Possibility of new Apple TV model coming this fall, following rash of updates

Apple has recently given its "hobby" Apple TV set-top box a rash of updates, adding new channels and planning on adding built-in iTunes direct purchasing to the small unit. Similarly, the box's popularity has risen steadily over the last year, with Apple CEO Tim Cook telling a conference in May that the company had sold 13 million of the devices, "about half in just the last year." Now Apple has taken delivery of 40 metric tons of "set top boxes" from a previously-unknown Chinese supplier that could herald an updated device coming soon.

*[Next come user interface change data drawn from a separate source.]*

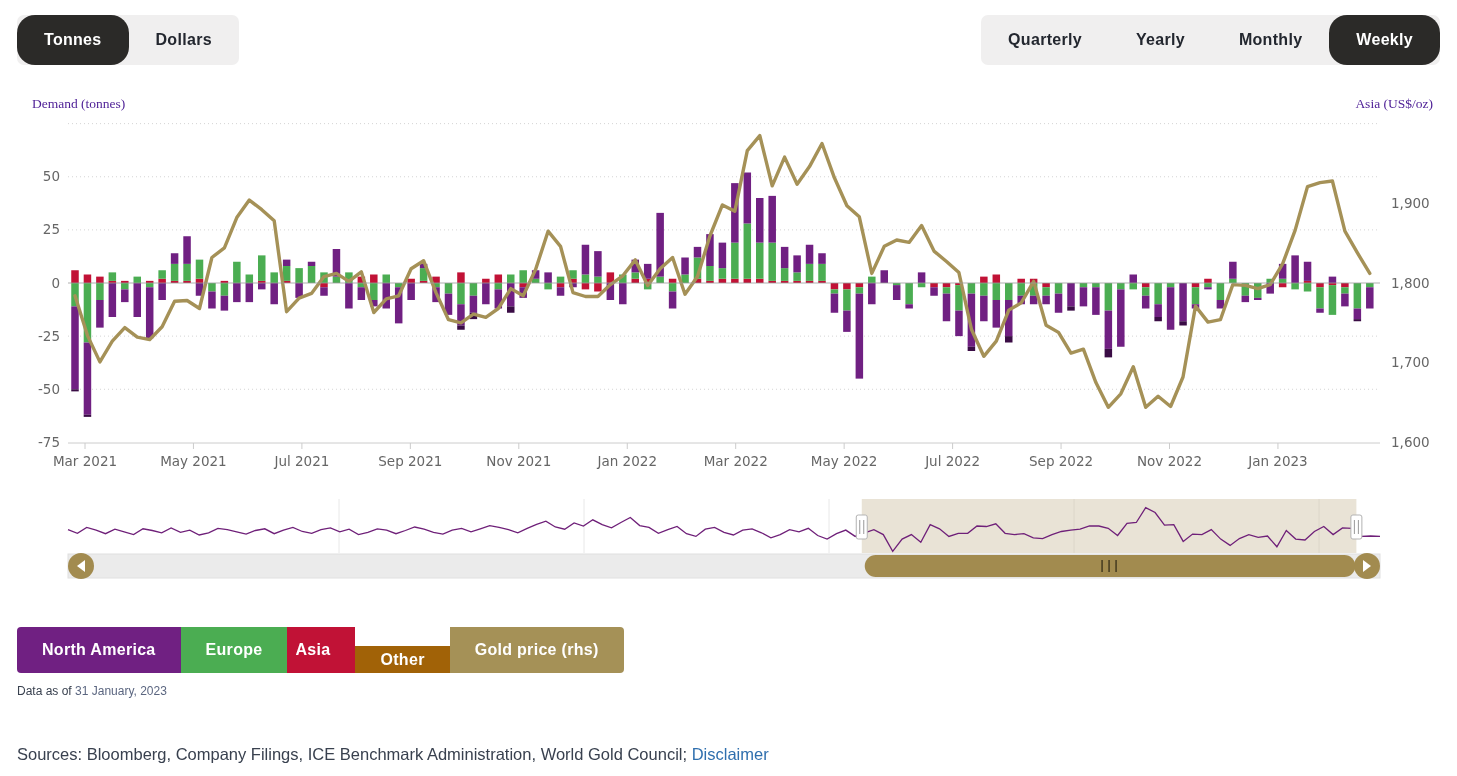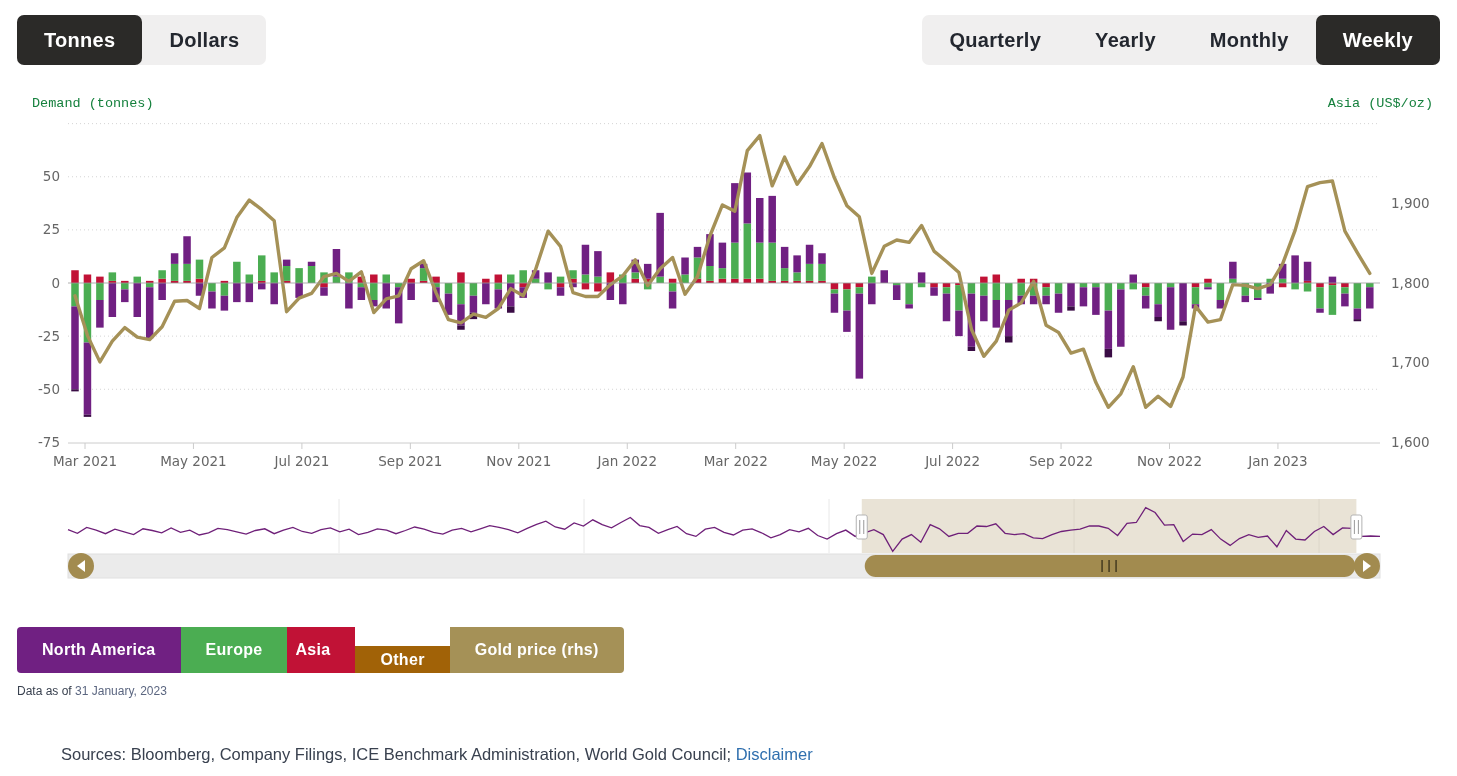"Tonnes" .seg { border-radius: 7px -> 18px; font-size: 20px -> 16px }
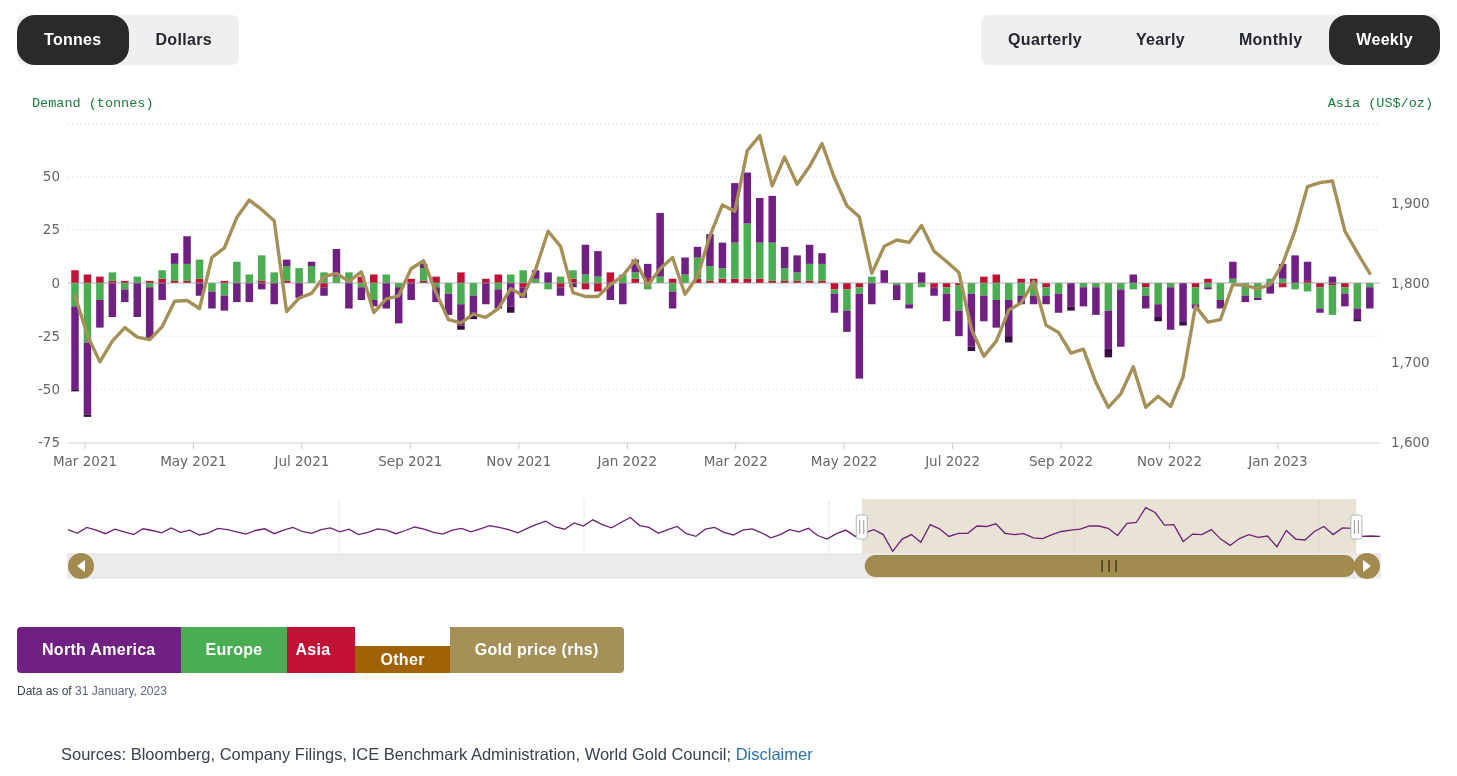"Demand (tonnes)" .axis-title { color: #15803d -> #4c1d95; font-family: Liberation Mono, monospace -> Liberation Serif, serif }
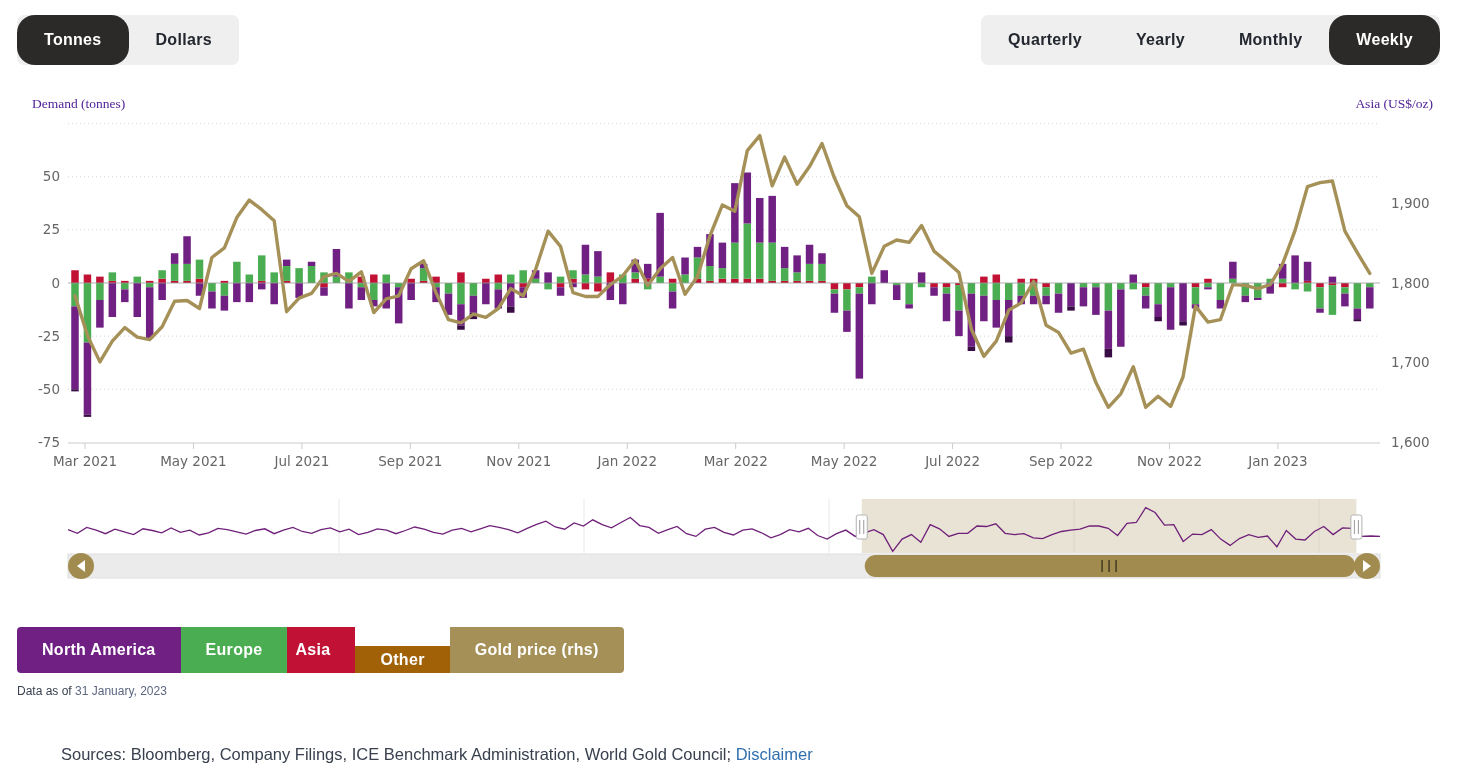"Sources: Bloomberg, Company Filings, ICE" .sources { margin-left: 44px -> none }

According to Homeland Security logs, Apple has accepted three shipments of devices described alternately as "set top boxes" and "set top box with communication function" on three dates across August. The devices are made by BYD Precision Manufacture in Shenzhen, a company that has only ever previously shipped a "PC portable" device to the company, on August 18. The most recent record of "set top boxes" prior to this was in December 2012 from Hon Hai (Foxconn), Apple's usual partner for Apple TV manufacture.

The change in supplier could mean nearly nothing: Apple has been trying to diversify its suppliers in various areas since before Tim Cook took over as CEO, and it is entirely possible that the shipments could be the slightly-smaller 1080p-supporting Apple TV units similar to what is available in stores now. That said, the company might be making at least minor changes to the units, for example to incorporate support for the new standard 802.11ac protocol, or to upgrade the video chip to handle 2K or even 4K video.

It's also possible that Apple's long-speculated "new TV" product, previously thought to be a branded HDTV, could be simply a revamped Apple TV. Some pundits have claimed that the next "Apple TV" would also be a set-top box with different abilities, such as the option to subscribe to "cable" channels directly through iTunes rather than dealing with middlemen such as cable companies. Content providers like HBO are said to be in favor of the idea of letting users directly subscribe, similar to how the BBC's Global iPlayer lets users outside of the UK pay a flat yearly fee for its content.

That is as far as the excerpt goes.